CD81 inhibits IL2 activation of NK cells and TCR-γδ⁺ T cells. Purified NK cells or TCR-γδ T cells were cultured in wells (10⁵ cells per well) either untreated or precoated with control IgG1 antibody (5 μg/ml) or anti-CD81 (5 μg/ml). Each culture contained 200 μl of medium with or without supplemented IL-2 (100 U/ml). Supernatants were collected after 18 h and assessed for IFN-γ levels by ELISA. The levels of IFN-γ are presented as mean (pg/ml) ± SD of duplicate samples. Data are representative of three independent experiments using different donors.

Figure 5.

CD81 cross-linking inhibits the cytotoxic activities of fresh NK cells.
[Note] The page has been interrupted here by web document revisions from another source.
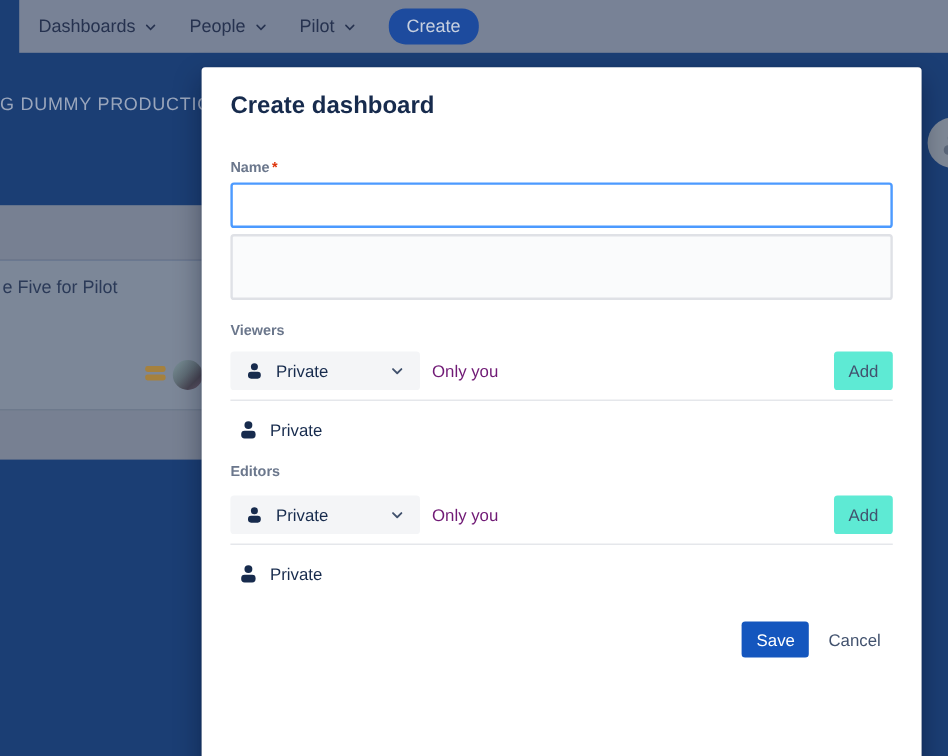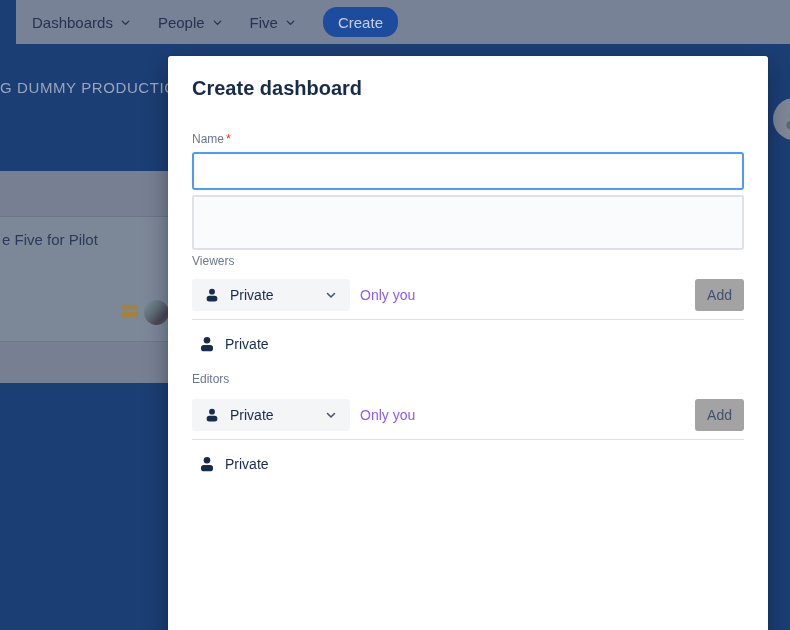--- a/index.html
+++ b/index.html
@@ -31,40 +31,40 @@
 
   .edge-avatar { position:absolute; left:773px; top:98px; width:42px; height:42px; border-radius:50%;
                  background:#7E8896; display:flex; align-items:center; justify-content:center; }
 
   
   .modal { position:absolute; left:168px; top:56px; width:600px; height:610px; background:#FFFFFF;
            border-radius:3px; box-shadow:0 10px 22px rgba(0,10,30,0.38), 0 0 1px rgba(9,30,66,0.3);
            padding:0 24px; }
   .modal-title { margin-top:20px; font-size:20px; line-height:24px; font-weight:600; color:#172B4D; }
 
-  .field-label { font-size:12px; line-height:14px; font-weight:400; color:#6B778C; }
+  .field-label { font-size:12px; line-height:14px; font-weight:700; color:#6B778C; }
   .lbl-name { margin-top:32px; }
   .required { color:#DE350B; margin-left:2px; }
   .name-input { margin-top:6px; width:100%; height:38px; border:2px solid #4C9AFF; border-radius:3px;
                 font-size:14px; color:#172B4D; padding:0 8px; outline:none; font-family:inherit; }
   .lbl-desc { margin-top:13px; }
   .desc-textarea { margin-top:5px; width:100%; height:55px; background:#FAFBFC; border:2px solid #DFE1E6;
                    border-radius:3px; resize:none; font-size:14px; color:#172B4D; padding:6px 8px;
                    outline:none; font-family:inherit; }
-  .lbl-viewers { }
+  .lbl-viewers { margin-top:13px; }
   .lbl-editors { margin-top:16px; }
 
   .perm-row { margin-top:11px; height:32px; display:flex; align-items:center; }
   .perm-row.editors-row { margin-top:13px; }
   .perm-select { width:158px; height:32px; background:#F4F5F7; border-radius:3px; display:flex;
                  align-items:center; padding:0 12px; cursor:pointer; }
   .perm-select .sel-text { margin-left:10px; font-size:14px; font-weight:500; color:#172B4D; }
   .perm-select .chev { margin-left:auto; display:flex; }
-  .perm-hint { margin-left:10px; font-size:14px; color:#8b5cf6; }
-  .add-btn { margin-left:auto; height:32px; padding:0 12px; background:#a3a3a3; border:none;
+  .perm-hint { margin-left:10px; font-size:14px; color:#701a75; }
+  .add-btn { margin-left:auto; height:32px; padding:0 12px; background:#5eead4; border:none;
              border-radius:3px; font-size:14px; font-weight:500; color:#42526E; cursor:pointer;
              font-family:inherit; }
   .row-divider { margin-top:8px; border:none; border-top:1px solid #DFE1E6; height:0; }
   .member-row { margin-top:12px; height:24px; display:flex; align-items:center; padding-left:6px; }
   .member-row .member-name { margin-left:9px; font-size:14px; color:#172B4D; }
 
   .modal-footer { margin-top:28px; display:flex; justify-content:flex-end; align-items:center; }
   .save-btn { height:30px; padding:0 12px; background:#1456BE; color:#FFFFFF; border:none;
               border-radius:3px; font-size:14px; font-weight:500; cursor:pointer; font-family:inherit; }
   .cancel-btn { margin-left:16px; margin-right:10px; background:none; border:none; color:#42526E;
@@ -112,21 +112,21 @@
     </div>
     <div class="nav-item">
       <span>People</span>
       <span>
           <svg width="13" height="13" viewBox="0 0 24 24">
             <path d="M6 9.5l6 6 6-6" fill="none" stroke="#26324F" stroke-width="2.4" stroke-linecap="round"></path>
           </svg>
         </span>
     </div>
     <div class="nav-item">
-      <span>Five</span>
+      <span>Pilot</span>
       <span>
           <svg width="13" height="13" viewBox="0 0 24 24">
             <path d="M6 9.5l6 6 6-6" fill="none" stroke="#26324F" stroke-width="2.4" stroke-linecap="round"></path>
           </svg>
         </span>
     </div>
     <button class="nav-create-btn">Create</button>
   </div>
 
   <div class="modal">
@@ -192,15 +192,19 @@
     <div class="member-row">
       <span class="person-icon">
         <svg width="18" height="18" viewBox="0 0 24 24">
             <circle cx="12" cy="7" r="4.4" fill="#172B4D"></circle>
             <rect x="4" y="13.2" width="16" height="8.6" rx="3.8" fill="#172B4D"></rect>
           </svg>
       </span>
       <span class="member-name">Private</span>
     </div>
 
+    <div class="modal-footer">
+      <button class="save-btn">Save</button>
+      <button class="cancel-btn">Cancel</button>
+    </div>
   </div>
 
 </div>
 
 </body></html>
The standard 4-h chromium release assay was used to assess NK cell–mediated cytotoxicity. Varying numbers of freshly isolated NK cells were cultured in microtiter wells precoated control IgG1, anti-CD81, or anti-CD56 antibody at 1 μg/ml of each antibody, 5 μg/ml anti-E2, or immobilized E2 (1 μg/ml anti-E2/E2) for 30 min before addition of 51Cr-labeled K-562 (10⁴ cells per well). Effector:target cell ratios of 20, 10, 5, and 2.5 were used in each experiment. Spontaneous releases for K-562 were always below 10%. Specific lysis is presented as mean percentage ± SD of duplicate samples. Data are representative of six independent experiments using different cell preparations.